Antibiotic Usage and Juvenile Idiopathic Arthritis—an Interesting Association

By: Lewis First, MD, MS; Editor-in-Chief   

          We all know that drugs can have unexpected side effects.  This week, Horten et al. (doi: 10.1542/peds.2015-0036) share a possible association between antibiotic exposure and juvenile idiopathic arthritis (JIA).   In a case-control study looking at children with newly diagnosed JIA and a matched set of controls, the authors kept track of the number and timing of antibiotic courses prior to diagnosis adjusting for key confounders.  

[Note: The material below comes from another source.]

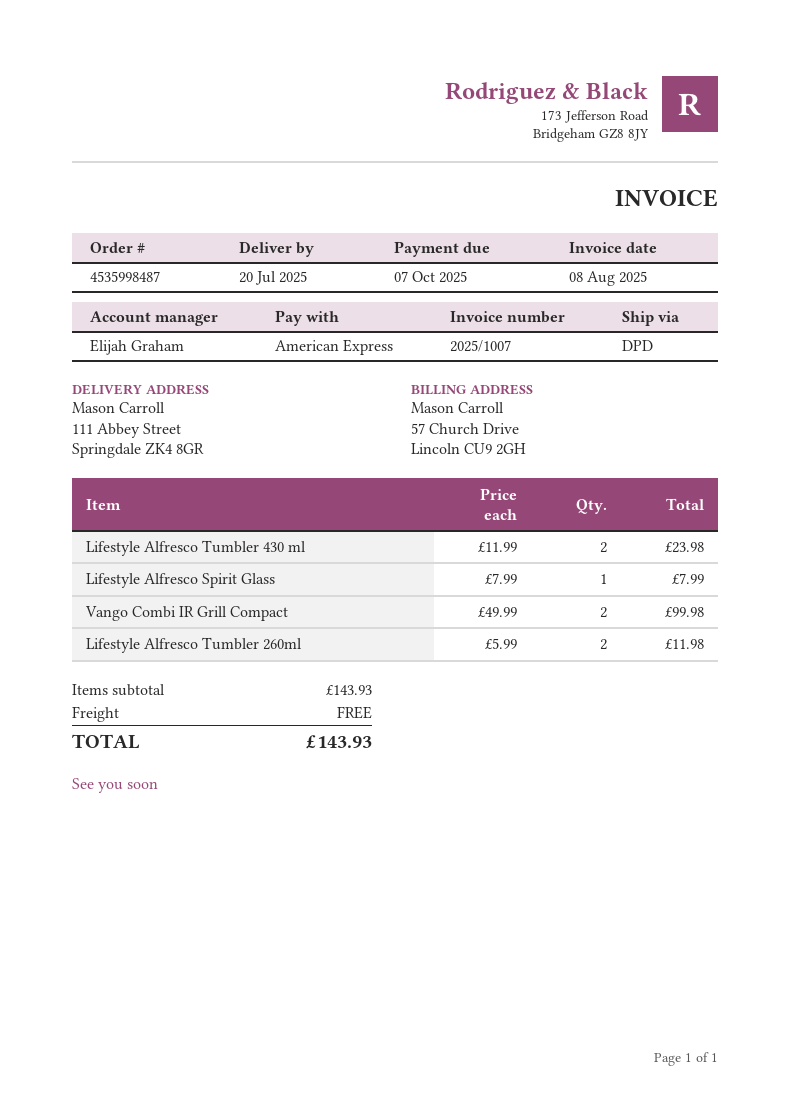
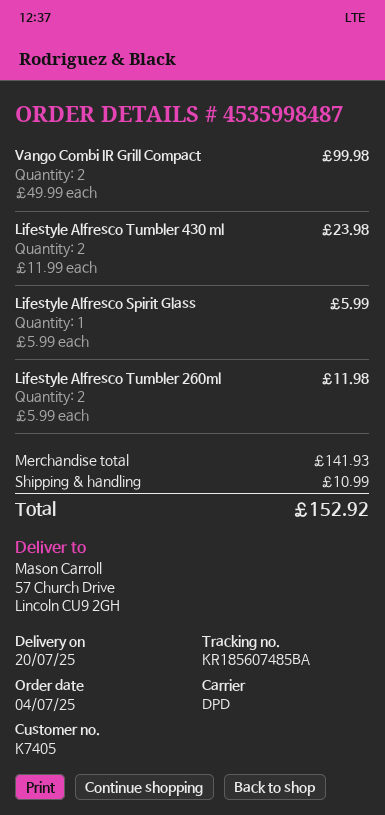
ship to: 111 Abbey Street, Springdale ZK4 8GR -> 57 Church Drive, Lincoln CU9 2GH
Lifestyle Alfresco Spirit Glass: 1 x 7.99 = 7.99 -> 1 x 5.99 = 5.99
subtotal: 143.93 -> 141.93
shipping: 0.00 -> 10.99
total: 143.93 -> 152.92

     The results are a significant association as you might expect by the fact that we are highlighting this study—but what does it mean and why would taking antibiotics lead to an autoimmune disease like JIA?  The authors offer their take in the Discussion section of the study and so do infectious disease experts Drs. Jennifer Goldman and Mary Anne Jackson in an accompanying commentary (doi: 10.1542/peds.2015-1296).   
     There is a lot to be learned and thought about in this study and commentary.  In turn, be aware of this association and perhaps families who ask for antibiotics for what is likely something viral might be less apt to request them as a result of sharing what you learn with them from this article.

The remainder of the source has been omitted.